International Journal of Molecular Sciences ◽

10.3390/ijms21218107 ◽

2020 ◽

Vol 21 (21) ◽

pp. 8107 ◽

Cited By ~ 1

Author(s):

Greta Petrella ◽

Giorgia Ciufolini ◽

Riccardo Vago ◽

Daniel Oscar Cicero

Keyword(s):

Bladder Cancer ◽

Oxidative Phosphorylation ◽

Cell Lines ◽

Cancer Progression ◽

Cancer Genomics ◽

Low Grade ◽

Metabolic State ◽

Extracellular Medium ◽

Potential Marker ◽

Risk Of Progression

Urothelial bladder cancer (UBC) is the most common tumor of the urinary system.

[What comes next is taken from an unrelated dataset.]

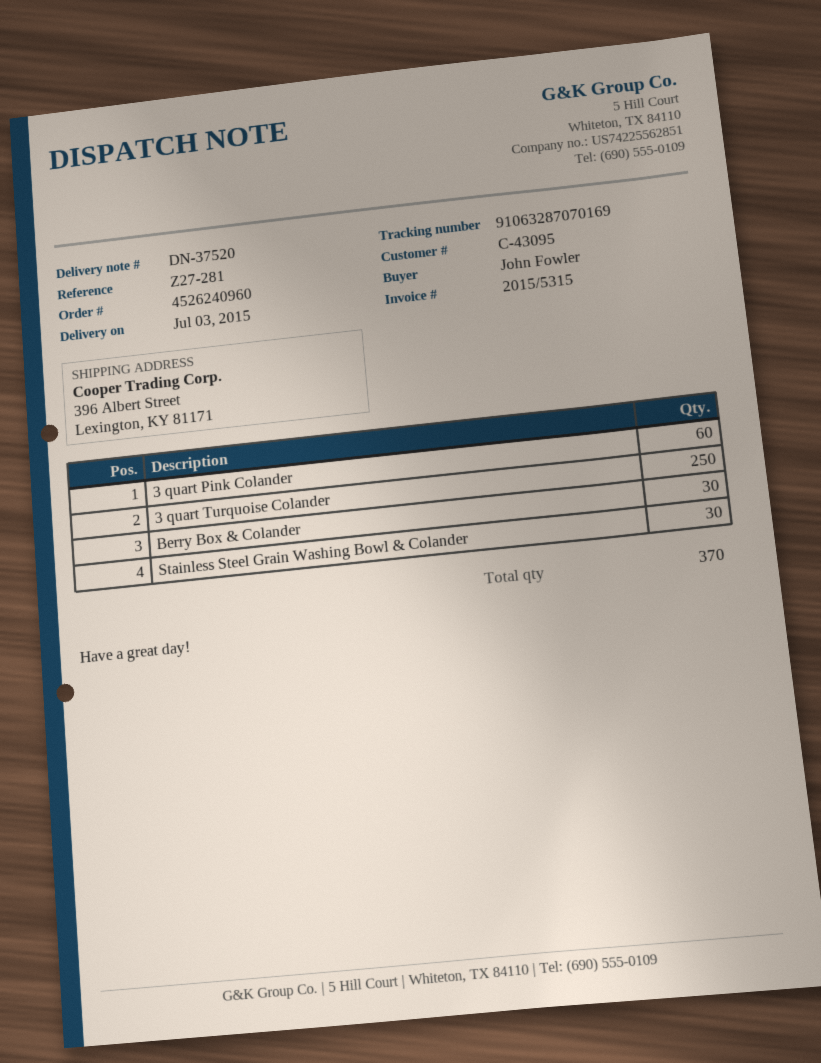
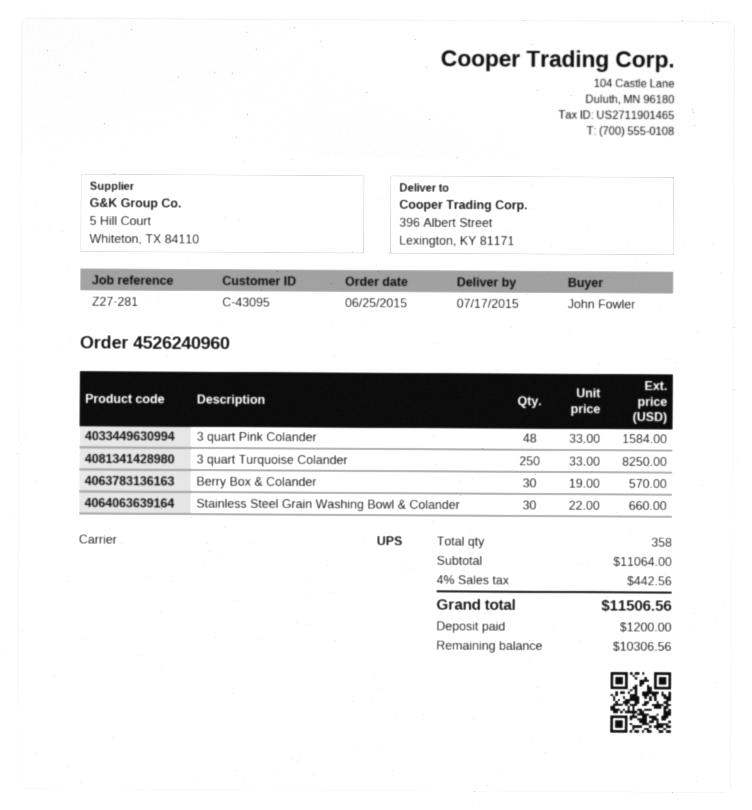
delivery date: 2015-07-03 -> 2015-07-17
3 quart Pink Colander: 60 -> 48
total quantity: 370 -> 358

One of the biggest problems related to this disease is the lack of markers that can anticipate the progression of the cancer. Genomics and transcriptomics have greatly improved the prediction of risk of recurrence and progression. Further progress can be expected including information from other omics sciences such as metabolomics. In this study, we used 1H-NMR to characterize the intake of nutrients and the excretion of products in the extracellular medium of three UBC cell lines, which are representatives of low-grade tumors, RT4, high-grade, 5637, and a cell line that shares genotypic features with both, RT112. We have observed that RT4 cells show an activated oxidative phosphorylation, 5637 cells depend mostly on glycolysis to grow, while RT112 cells show a mixed metabolic state. Our results reveal the relative importance of glycolysis and oxidative phosphorylation in the growth and maintenance of different UBC cell lines, and the relationship with their genomic signatures. They suggest that cell lines associated with a low risk of progression present an activated oxidative metabolic state, while those associated with a high risk present a non-oxidative state and high glycolytic activity.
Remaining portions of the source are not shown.